==== Supplied entries ====

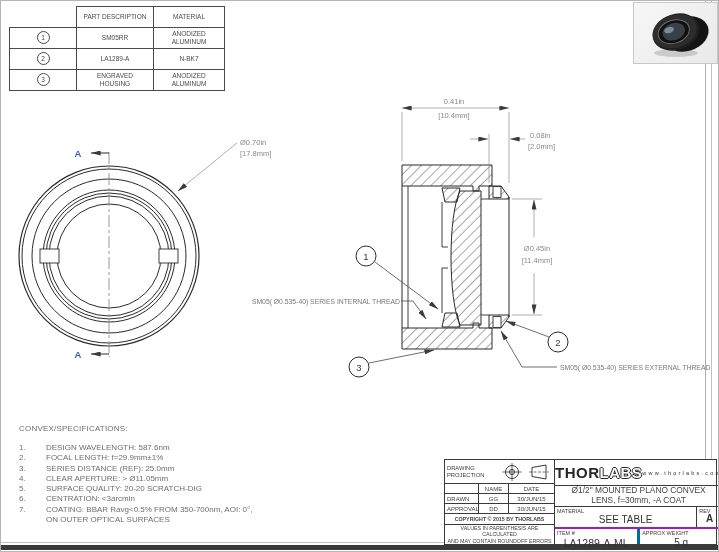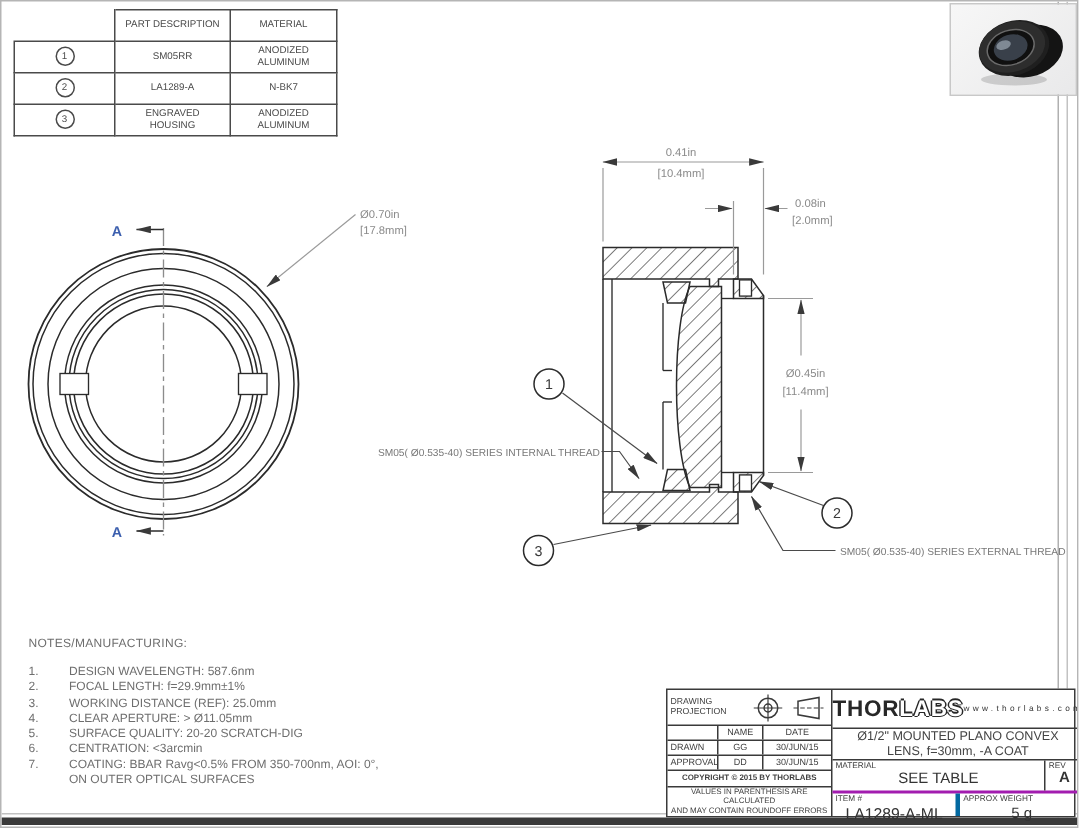"NOTES/MANUFACTURING:" div.notes-title { text: NOTES/MANUFACTURING -> CONVEX/SPECIFICATIONS }
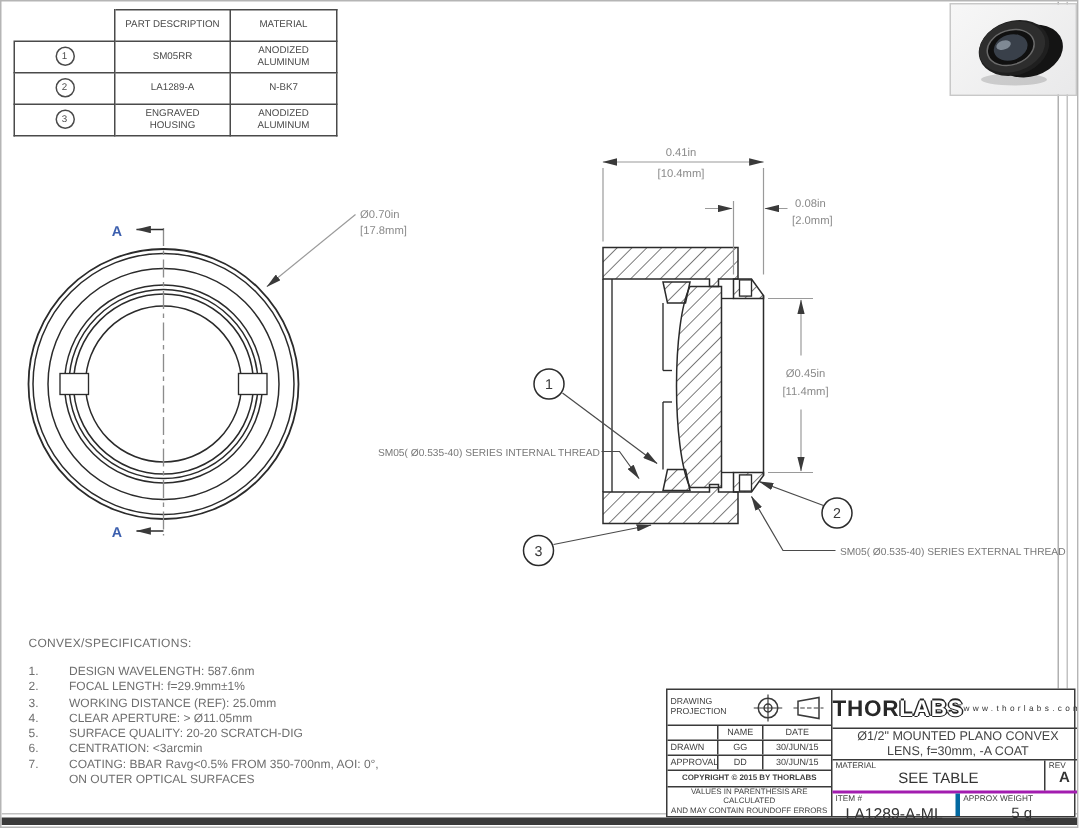"WORKING DISTANCE (REF): 25.0mm" span.note-text { text: WORKING -> SERIES }
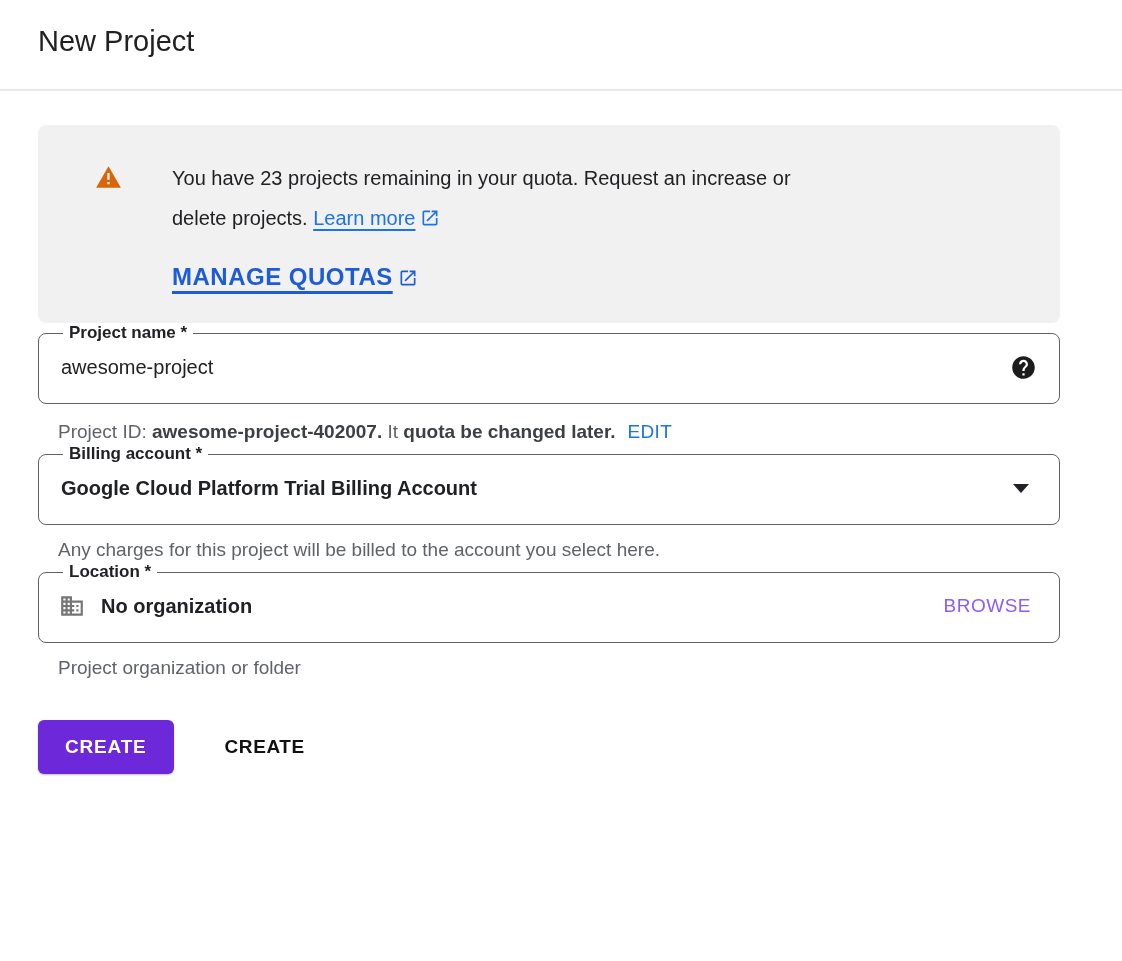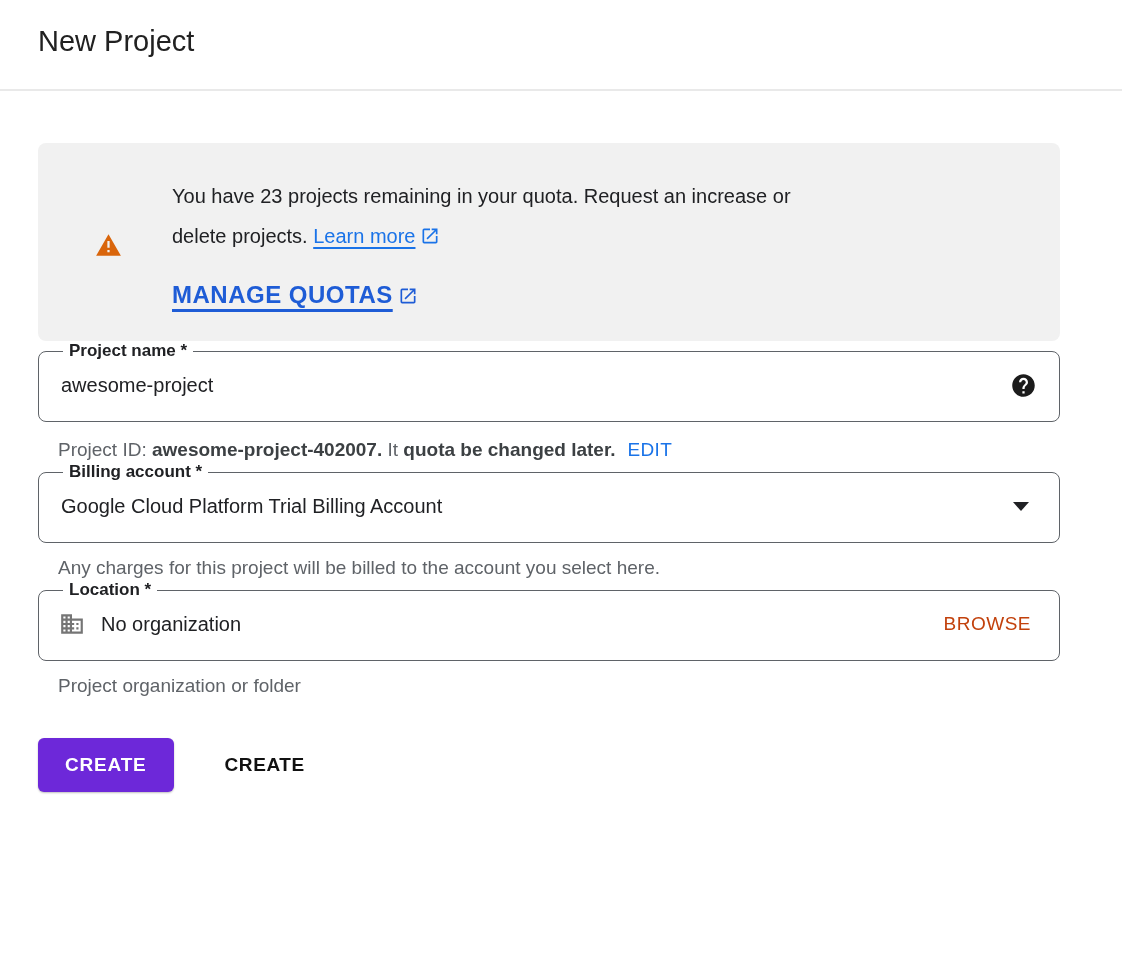"You have 23 projects remaining" .banner { align-items: center -> flex-start; margin-top: 52px -> 34px }
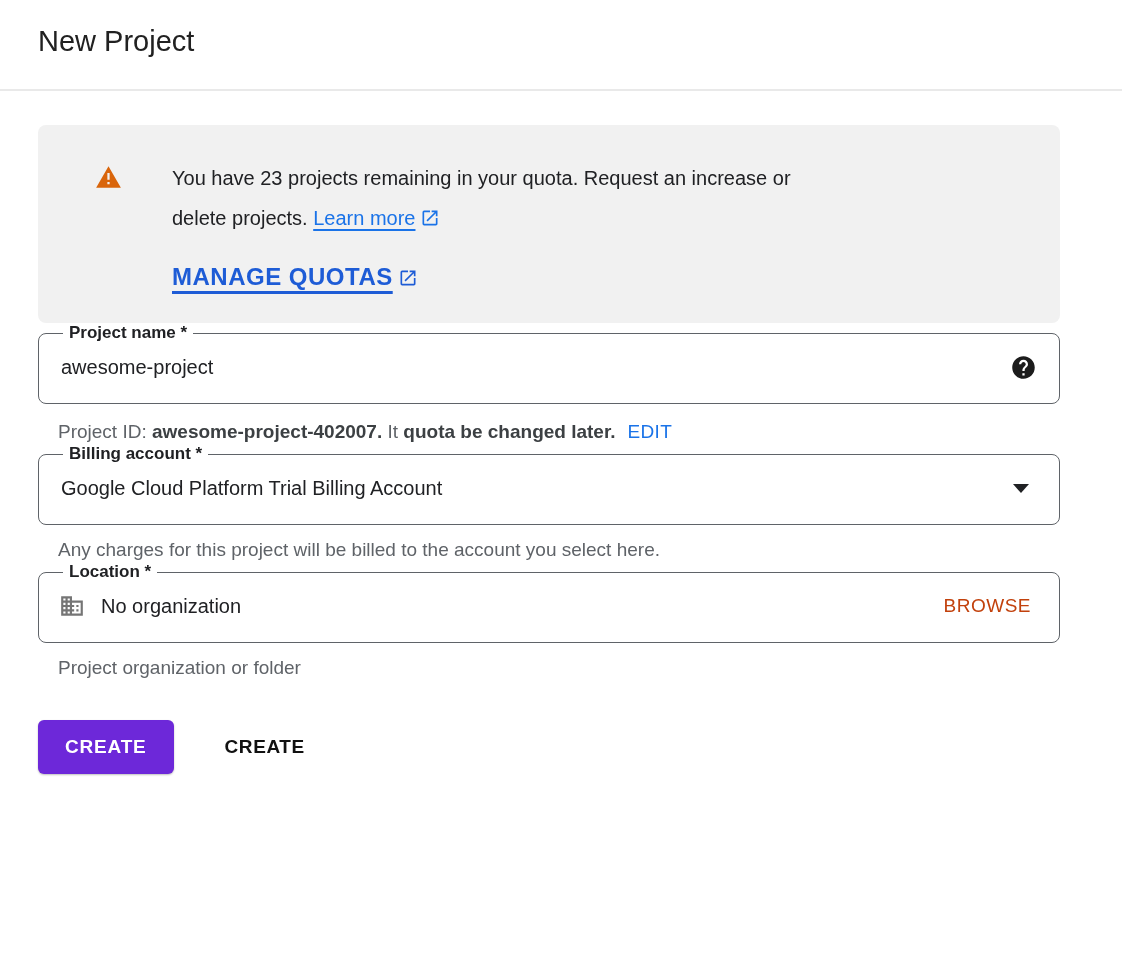"Google Cloud Platform Trial Billing" .field-value { font-weight: none -> bold }
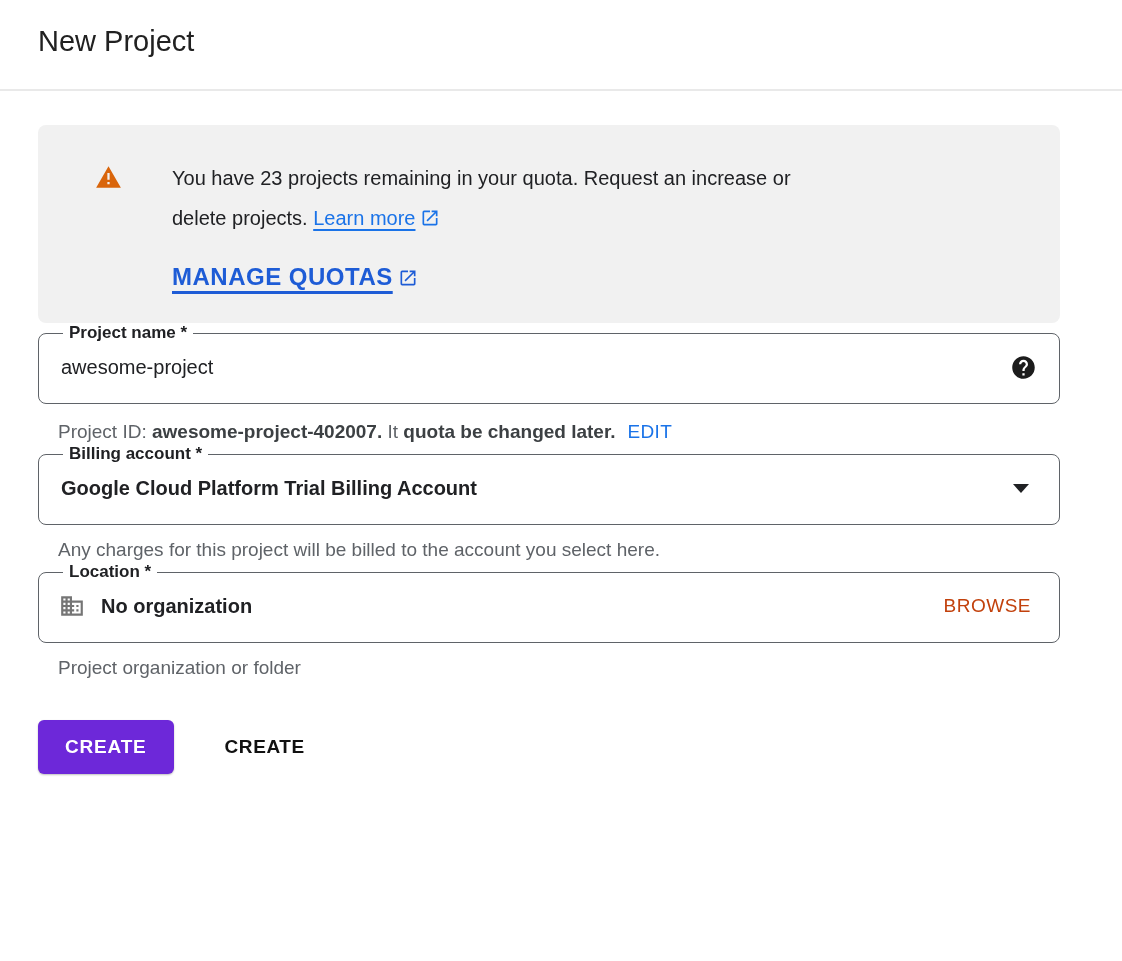"BROWSE" .browse-link { color: #c2410c -> #8b5cf6 }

====

What this task involves: Please copy exactly the lines from the one containing "Cloud Platform Trial" through the last line of the records above, both included, and leave out any pictures.

Response to this exercise:
"Google Cloud Platform Trial Billing" .field-value { font-weight: none -> bold }
"BROWSE" .browse-link { color: #c2410c -> #8b5cf6 }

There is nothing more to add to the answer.